Этот вечер она сидела у моего изголовья. Не знаю почему, но мы сошлись с ней. Мне кажется, что я любил ее. Она тихо, чтобы не тревожить других, в сотый раз рассказывала мне о своей жизни, о своем далеком Володе. И гладила по голове. Под влиянием ее я успокаивался, настоящее отходило куда-то на задний план, и вспоминались картины собственной юности, детства…

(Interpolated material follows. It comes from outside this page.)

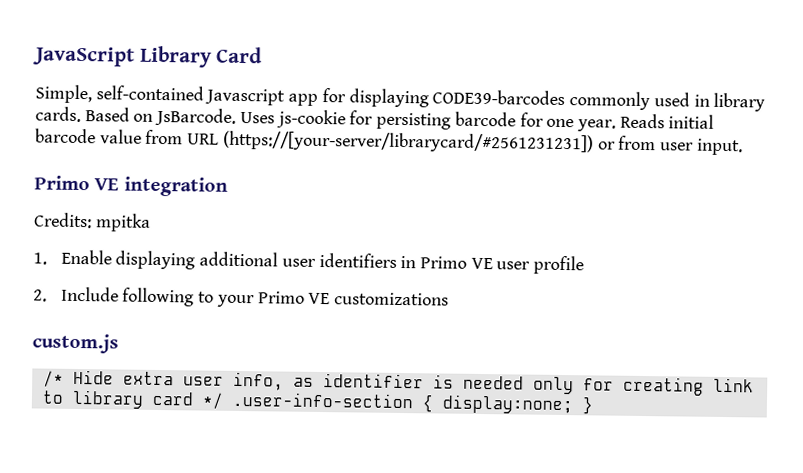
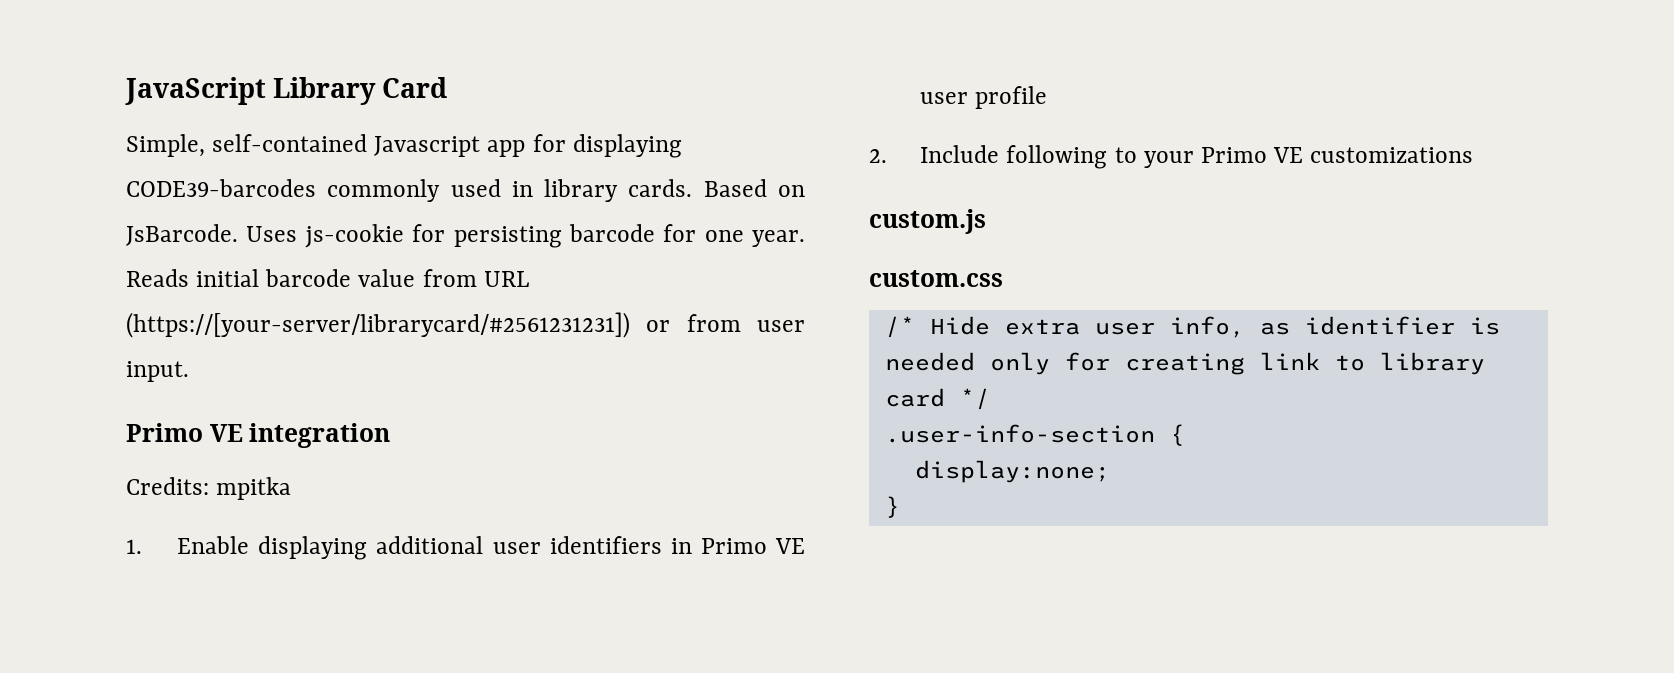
(119, 343) none -> [869,270,1003,287] // custom.css
(224, 400) none -> (990, 399) //
(434, 403) none -> (1185, 435) //
(574, 404) none -> (1110, 471) //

Я не слышал, как подходили солдаты. Я очнулся от грез в тот момент, когда гремел замок нашей камеры. Первая мысль: «Кого? Господи, лишь бы не меня». Дверь отворилась, вошли. Чей-то гнусавый голос прочитал, нарочно оттягивая слово от слова: «Лидия Александровна Гортанова», и, помолчав минутку, как-то бросил: «Без вещей». Никто не проронил ни слова. Ужас сковал всех. А она встала, как-то медленно, точно прислушиваясь к чему-то. Сделала два-три шага вперед. Широко открытыми глазами посмотрела на солдат, обвела взором камеру, будто прощаясь с нею и, вдруг сорвав с шеи крестик и бросив его ко мне, точно решившись на что-то, пошла к дверям. Но силы изменили. Остановилась. Прислонилась к ним, как-то бессильно повернулась к нам, протянула руки, точно умоляя о защите. И тут же, без слов, без слез, резко выпрямившись, точно укоряя себя за что-то, переступила порог, и захлопнувшаяся дверь разделила нас навсегда.

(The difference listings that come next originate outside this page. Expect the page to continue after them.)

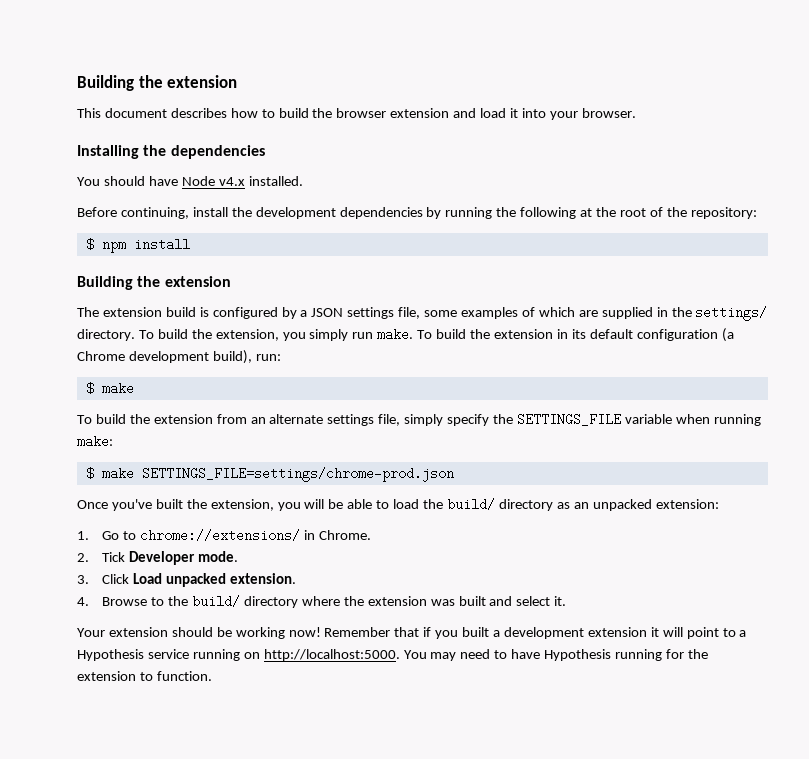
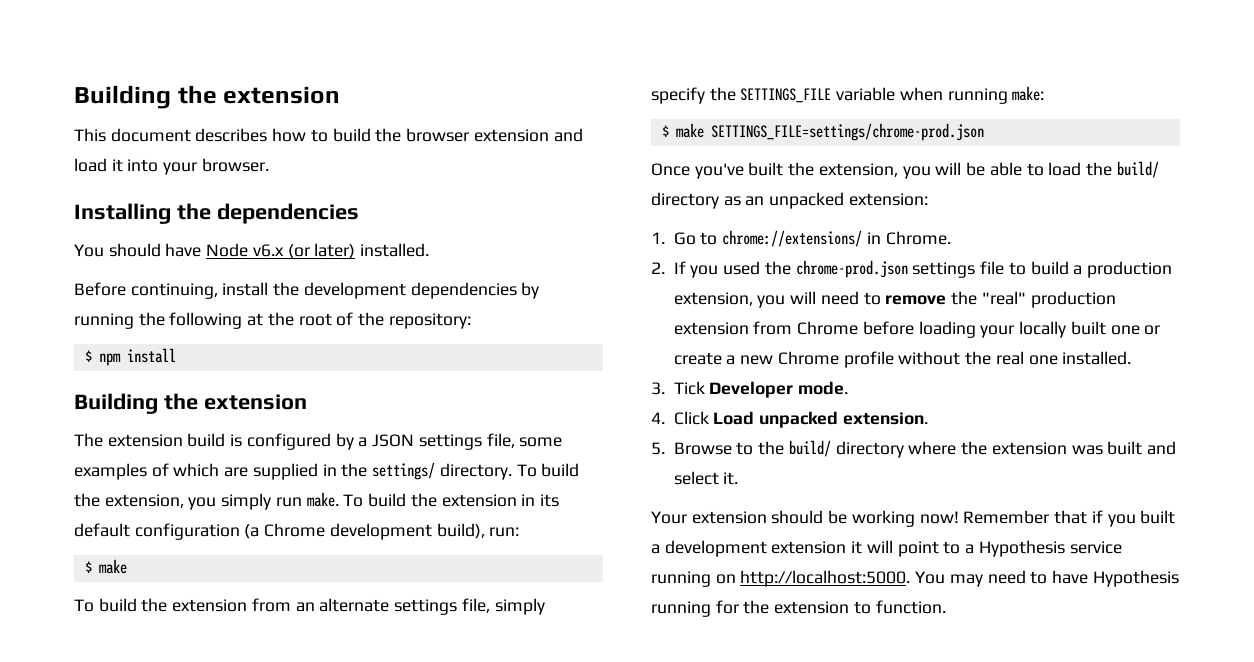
[218,177,245,186] v4.x -> [252,243,356,259] v6.x (or later)
(89, 557) none -> [673,260,1172,278] [673,291,1116,308] [673,321,1161,338] [673,351,1132,368] [651,382,665,395] If you used the chrome-prod.json settings file to build a production extension, you will need to remove the "real" production extension from Chrome before loading your locally built one or create a new Chrome profile without the real one installed. // 3.
[77,575,89,584] 3. -> [651,412,665,424] 4.
[77,597,89,606] 4. -> [651,442,665,455] 5.

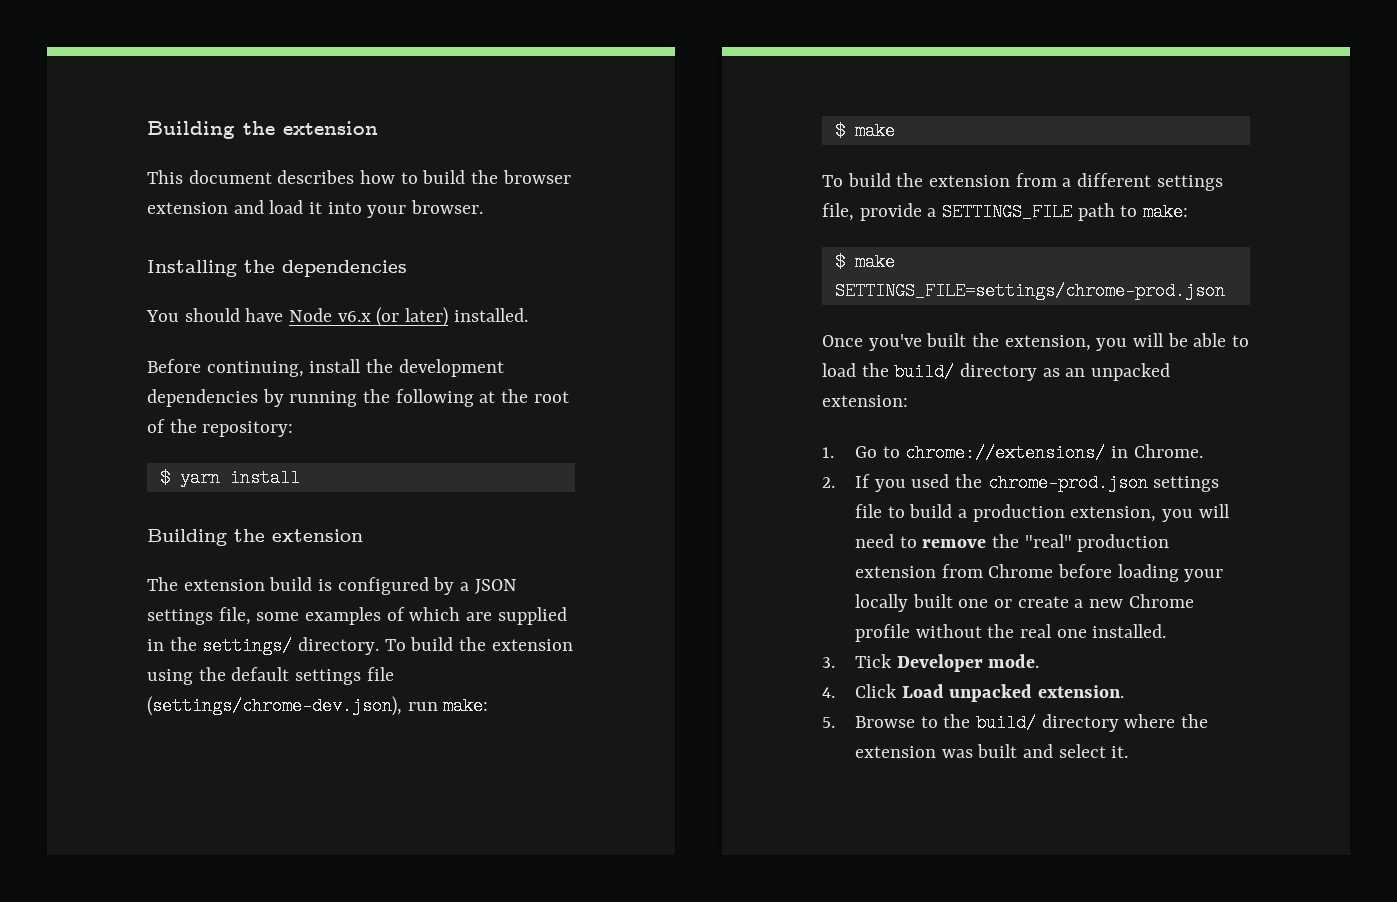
[98,353,121,366] npm -> [179,469,220,487] yarn
[104,492,559,510] [74,523,520,540] extension, you simply run make. To build the extension in its default configuration (a Chrome development build), run: -> [491,639,573,651] [147,667,394,685] [147,696,489,716] extension using the default settings file (settings/chrome-dev.json), run make:
[295,598,545,615] [651,87,1008,104] an alternate settings file, simply specify the SETTINGS_FILE variable when running -> [1062,173,1223,191] [822,203,1138,221] a different settings file, provide a SETTINGS_FILE path to
[651,510,1176,527] [651,540,1122,557] [651,570,1179,587] [651,600,946,617] // Your extension should be working now! Remember that if you built a development extension it will point to a Hypothesis service running on http://localhost:5000. You may need to have Hypothesis running for the extension to function. -> (1129, 752) none

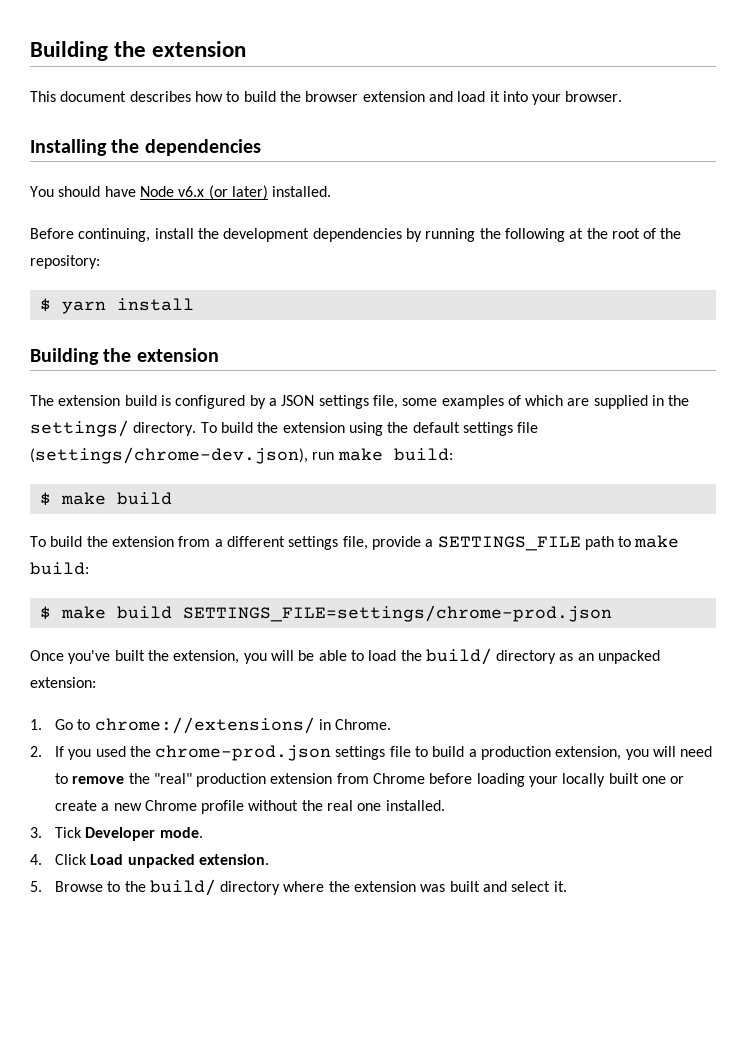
[443,697,489,715] [834,122,895,140] make: // $ make -> [337,448,453,461] [39,492,172,506] make build: // $ make build
[1143,203,1189,221] [834,253,895,271] make: // $ make -> [634,535,680,548] [30,562,89,575] [39,606,172,620] make build: // $ make build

Сколько времени прошло — я не знаю. Только услышав под окном шум, я бросился к нему. Лида стояла уже у стены, и какая-то женщина снимала с нее платье, а солдат резал ее чудные волосы. Не дорезал и бросил. К ней подошли, что-то говорили. Потом еще и еще. Выведенные из себя ее молчаньем, они отдали приказание. Солдаты построились. Подошли к ней последний раз и завязали глаза большим белым платком. Раздалась команда. Но Лида, порвав платок и держа его в высоко поднятой правой руке как-то, точно рыдая, с криком: «Будьте вы прокляты, да здравствует Россия», упала под выстрелами как-то вразброд стрелявших солдат. Я это хорошо помню. Стреляли плохо. И не упала Лида. Только раненая, она, скользя по стене, тихо как-то приседая, опустилась на землю. Но это не был конец. Тот, кто командовал, подошел к ней. Ударил в грудь ногою и с каким-то ругательством выстрелил в висок из нагана.

И… это всё. Дальше я не помню. Потом говорили, что я очнулся только через два дня, уже в другой камере, громко именовавшейся лазаретом. Пролежал там около месяца и был выпущен из него, так как, по выражению одного из тамошних заправил, был совсем «никудышним» человеком.